# EXERCISE INSTRUCTIONS:
Search the listing below, and show each line that includes the word "License".

# RECORDS FOR THIS EXERCISE:

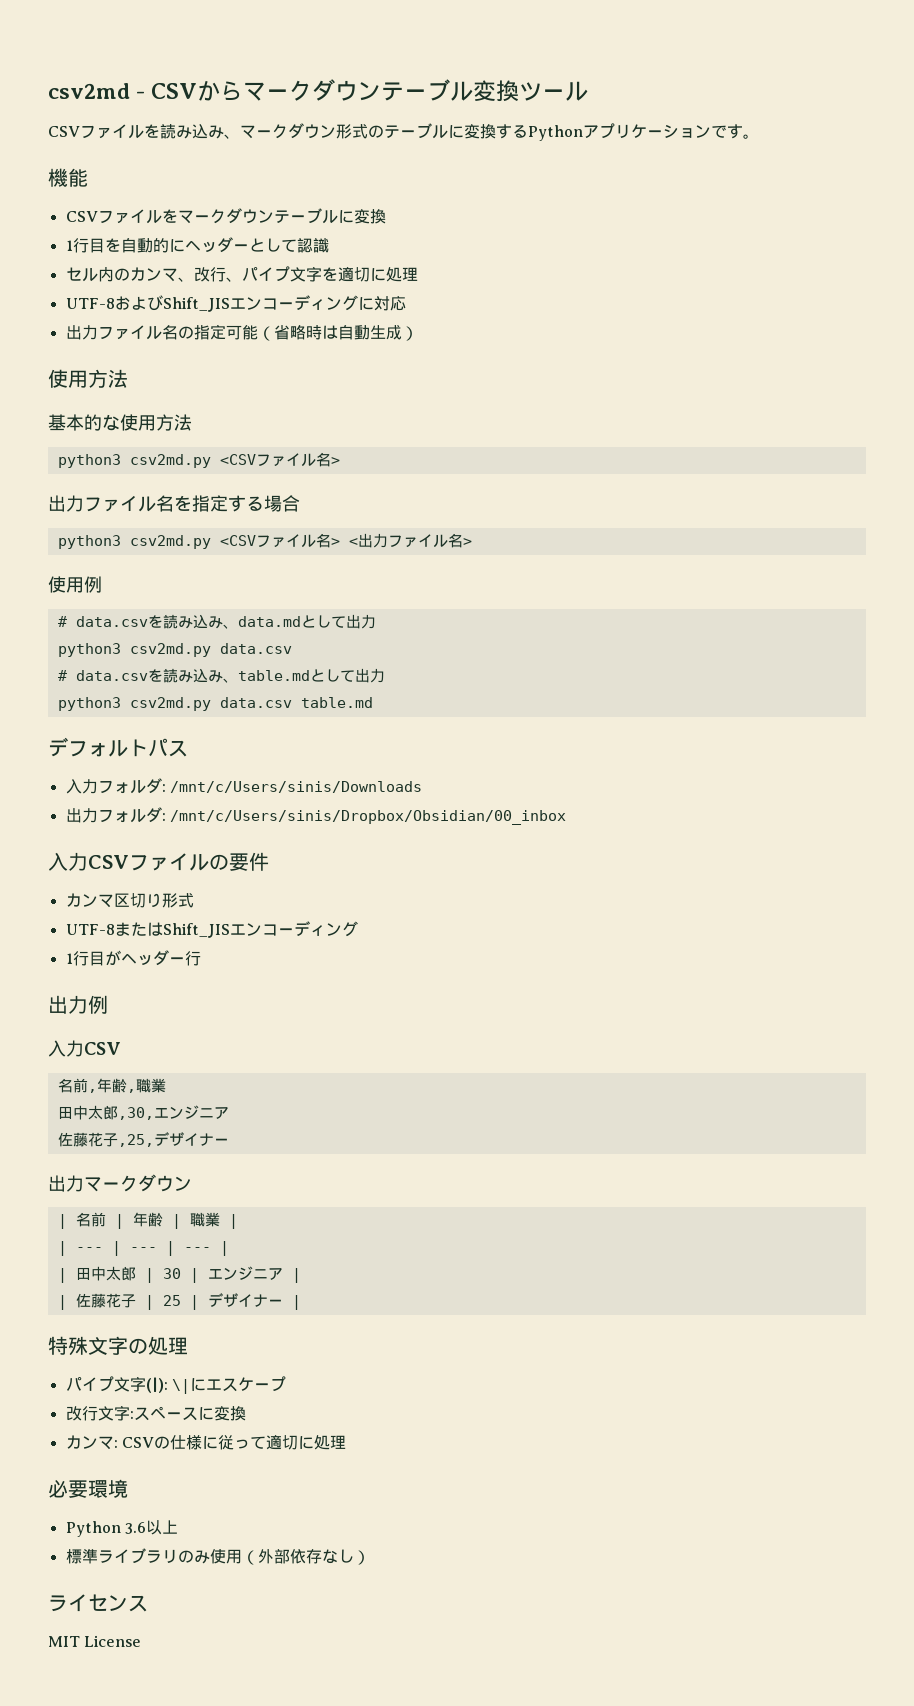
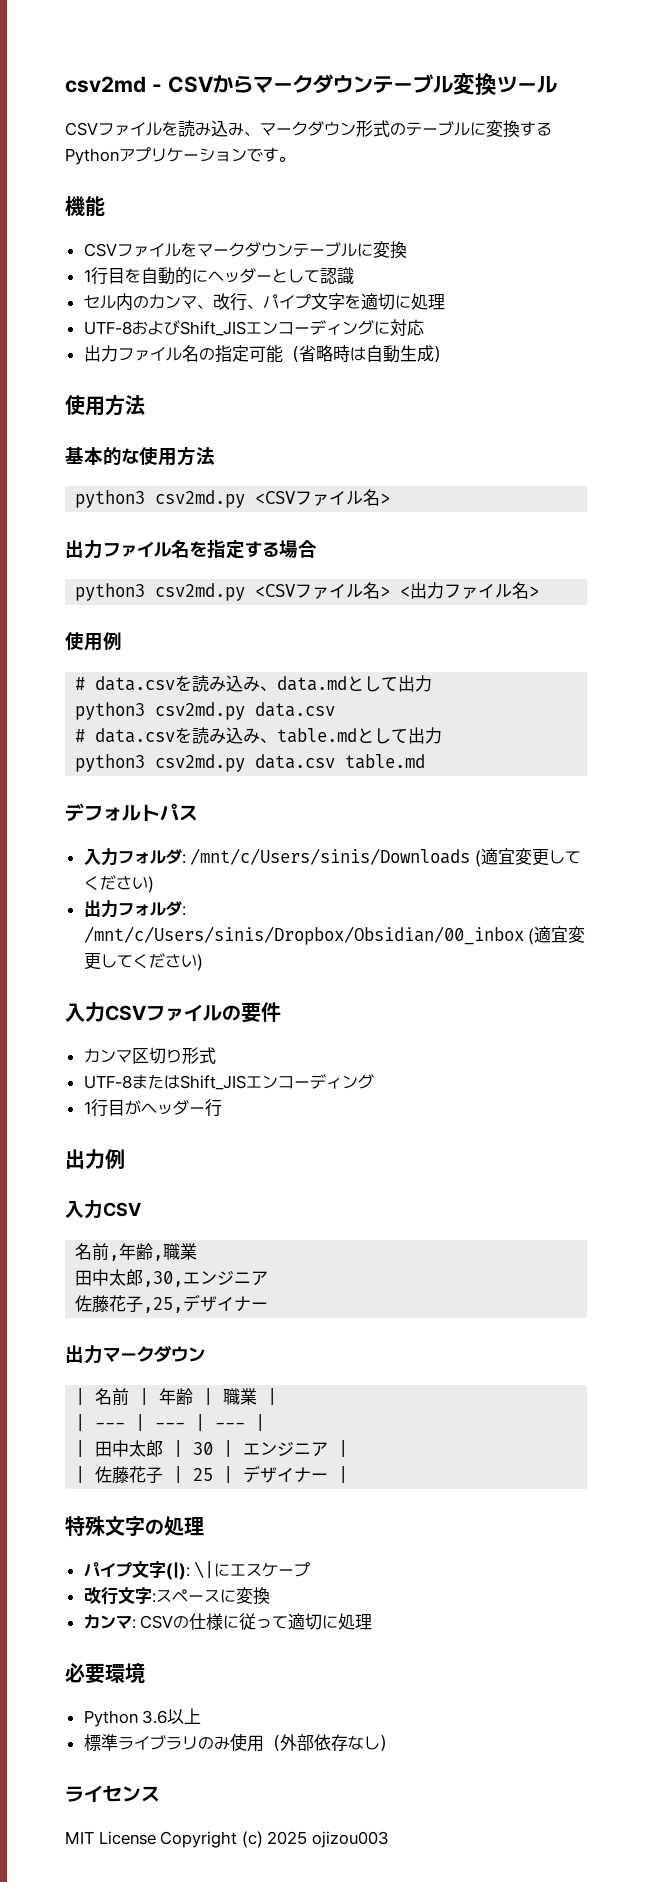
- 入力フォルダ: /mnt/c/Users/sinis/Downloads
+ 入力フォルダ: /mnt/c/Users/sinis/Downloads (適宜変更してください)
- 出力フォルダ: /mnt/c/Users/sinis/Dropbox/Obsidian/00_inbox
+ 出力フォルダ: /mnt/c/Users/sinis/Dropbox/Obsidian/00_inbox (適宜変更してください)
- MIT License
+ MIT License Copyright (c) 2025 ojizou003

# SOLUTION TO THE EXERCISE:
- MIT License
+ MIT License Copyright (c) 2025 ojizou003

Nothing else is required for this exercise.